Morris até chegou a implementar vários mecanismos para fazer do seu projeto experimental algo complexo e completo, mas cometeu diversos erros de iniciante ao longo do caminho. A começar que ele programou seu worm para verificar cada computador encontrado para determinar se a infecção já estava presente. No entanto, como Morris acreditava que alguns administradores poderiam tentar derrotá-lo instruindo o computador a relatar um falso positivo, orientou o worm a se copiar de qualquer maneira, 14% das vezes, independentemente da resposta ao interrogatório do status de infecção.
Esse tiro, porém, saiu pela culatra, pois o nível de replicação criou cargas de sistema que não apenas chamaram a atenção dos administradores, como também interromperam os computadores de destino. Foi nesse momento que Morris percebeu que havia perdido o controle do seu projeto e que havia feito uma besteira imensa.
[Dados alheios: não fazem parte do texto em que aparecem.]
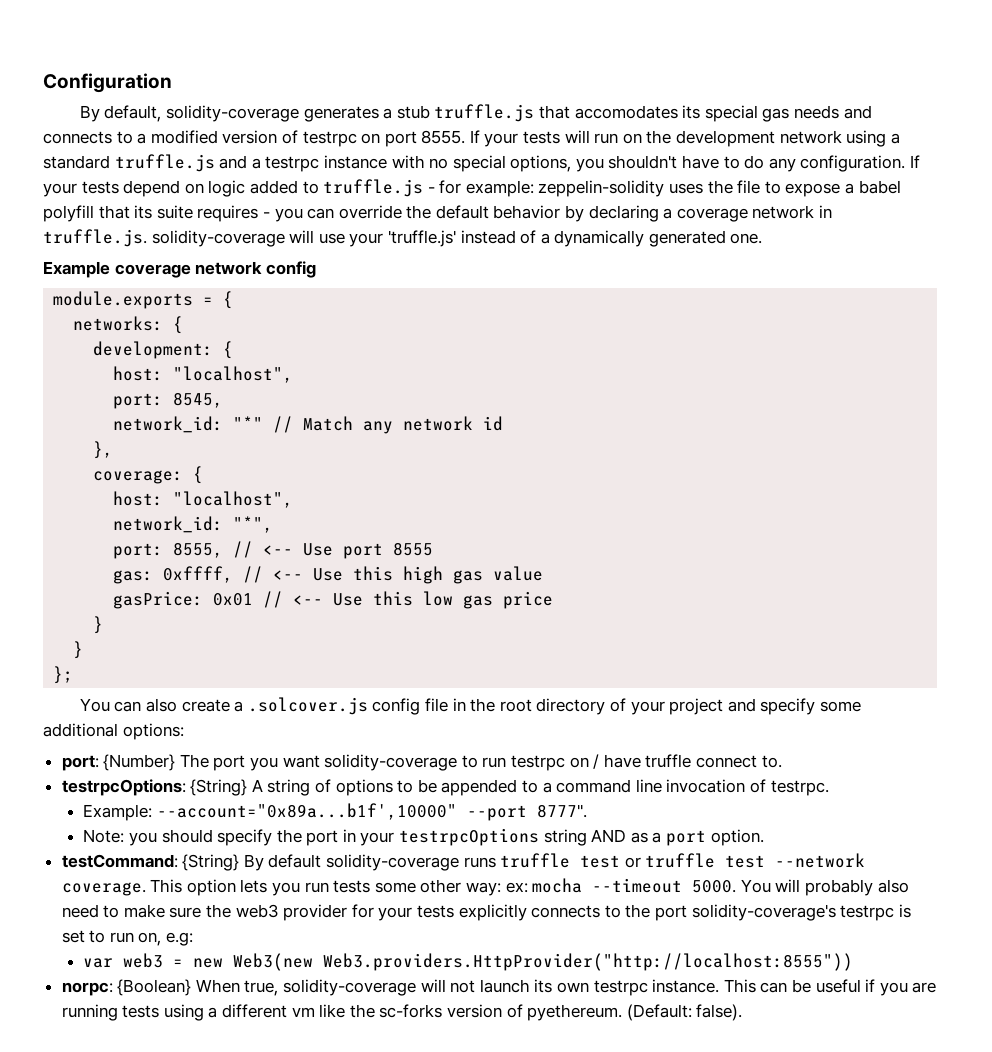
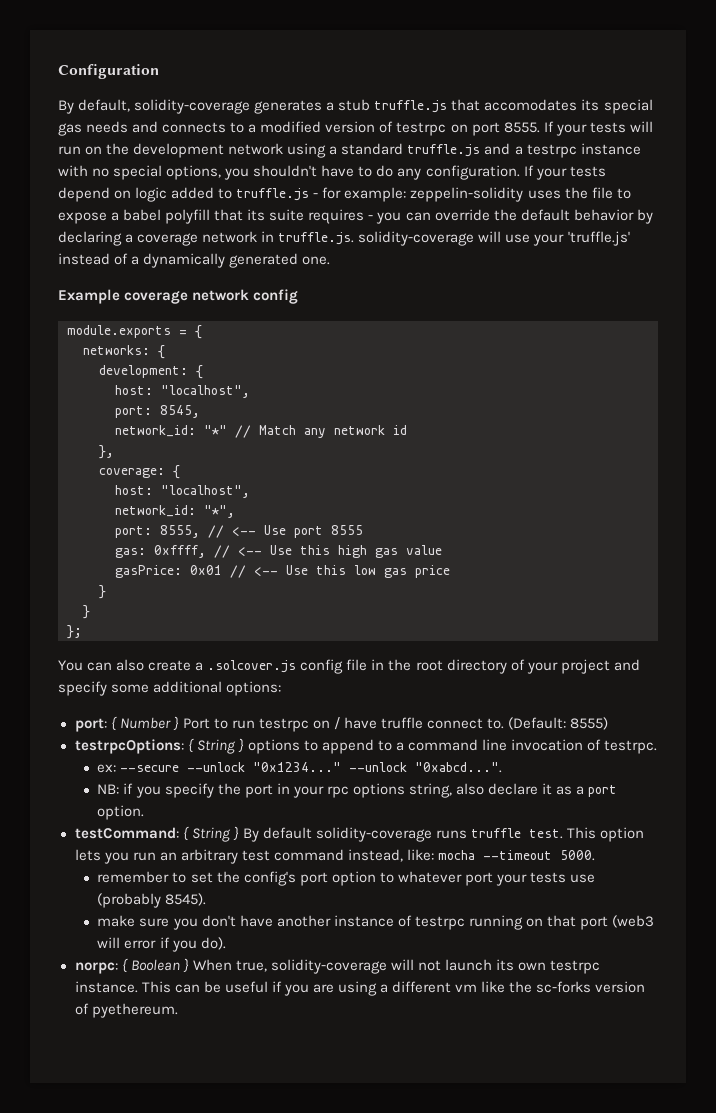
[103,754,458,771] {Number} The port you want solidity-coverage -> [110,716,210,731] { Number } Port
(782, 761) none -> [508,717,609,730] (Default: 8555)
[190,779,518,796] {String} A string of options to be appended -> [187,738,374,754] { String } options to append
[83,803,587,821] [83,829,213,846] Example: --account="0x89a...b1f',10000" --port 8777". // Note: you should -> [97,762,503,773] [97,783,161,798] ex: --secure --unlock "0x1234..." --unlock "0xabcd...". // NB: if you
[399,828,627,846] testrpcOptions string AND -> [326,783,553,798] rpc options string, also declare it
[182,854,240,871] {String} -> [182,826,239,842] { String }
[580,853,866,868] [61,882,146,896] test or truffle test --network coverage. -> [528,829,563,839] test.
[333,878,909,896] [61,904,911,921] [61,930,194,946] [83,953,854,971] [61,979,192,996] tests some other way: ex: mocha --timeout 5000. You will probably also need to make sure the web3 provider for your tests explicitly connects to the port solidity-coverage's testrpc is set to run on, e.g: // var web3 = new Web3(new Web3.providers.HttpProvider("http://localhost:8555")) // norpc: {Boolean} -> [159,849,595,864] [97,871,596,886] [97,893,207,908] [97,915,655,930] [97,937,226,952] [74,958,189,974] an arbitrary test command instead, like: mocha --timeout 5000. // remember to set the config's port option to whatever port your tests use (probably 8545). // make sure you don't have another instance of testrpc running on that port (web3 will error if you do). // norpc: { Boolean }
[61,1004,160,1021] running tests -> (334, 988) none
[626,1004,743,1021] (Default: false). -> (178, 1010) none

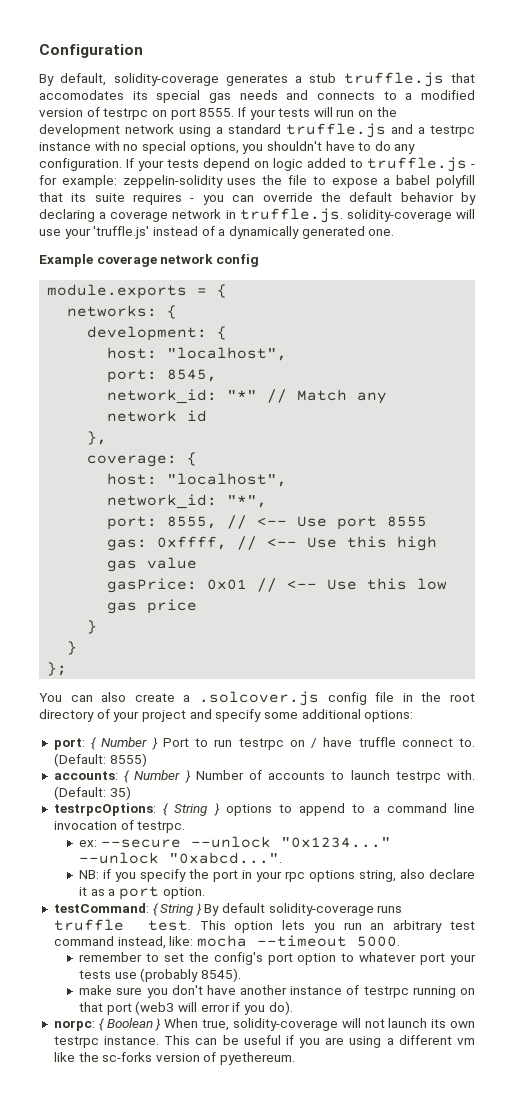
(609, 723) none -> [53,770,475,783] [53,786,131,800] // accounts: { Number } Number of accounts to launch testrpc with. (Default: 35)

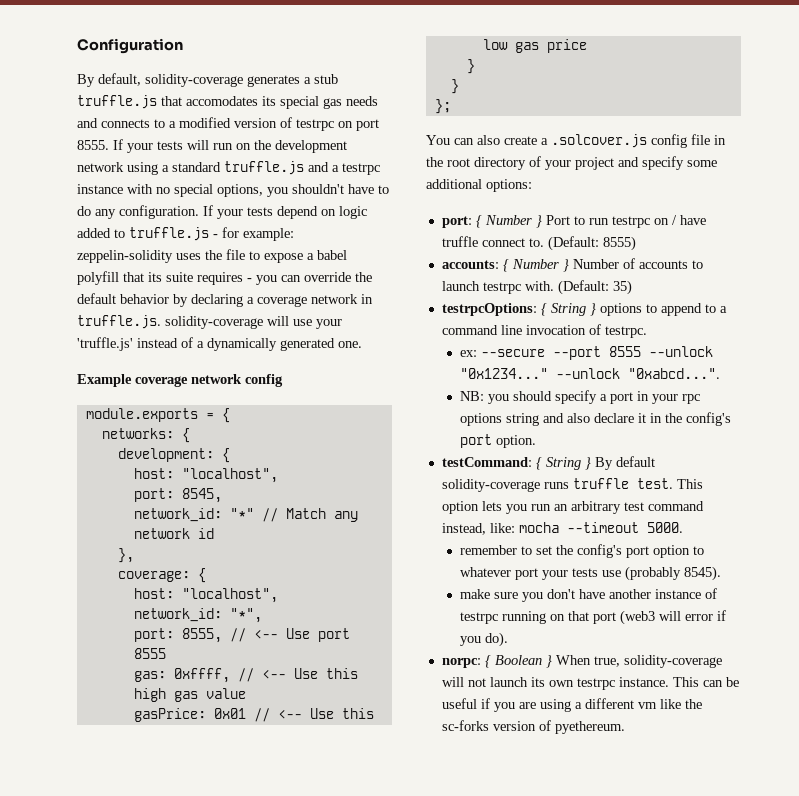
(181, 843) none -> [552,346,641,360] --port 8555
[103,869,210,882] if you specify the -> [487,390,607,404] you should specify a
[359,870,397,882] string, -> [505,413,564,426] string and
[90,889,116,896] as a -> [649,412,731,426] in the config's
(Fonte: GettyImages/Reprodução)
Eugene Spafford, professor assistente de ciência da computação na Universidade de Purdue, foi quem espalhou a mensagem de que havia algo de errado com a internet naquele domingo de 3 de novembro de 1988, dando início a uma verdade força-tarefa entre os técnicos para limpar a bagunça feita por Morris – e que não foi pequena.
Ao todo, cerca de 6 mil computadores foram infectados pelo worm do jovem, o equivalente a cerca de 10% de toda a internet daquela época. O custo de perda potencial de produtividade causada pelo worm e os esforços para removê-lo variavam em cada sistema, indo de US$ 200 a mais de US$ 53 mil. Segundo as estimativas do Escritório de Contabilidade Geral dos EUA, entre US$ 100 mil e US$ 10 milhões foram perdidos devido à falta de acesso à internet.
(Fonte: GettyImages/Reprodução)
Robert Morris foi processado pelo advogado Mark D. Rasch, especializado nas áreas de segurança cibernética corporativa e governamental, privacidade e resposta a incidentes. Morris foi uma das primeiras pessoas a ser processada e condenada sob um estatuto anti-hacking que o Congresso americano havia aprovado alguns anos antes. Isso, no entanto, em nada abalou sua carreira e notoriedade.
O que ele e seu worm fizeram, no entanto, destruiu a ideia de que a internet era um problema principalmente teórico, criando uma demanda por especialistas tanto no campo acadêmico quanto na indústria para tratar sobre falhas de segurança digital.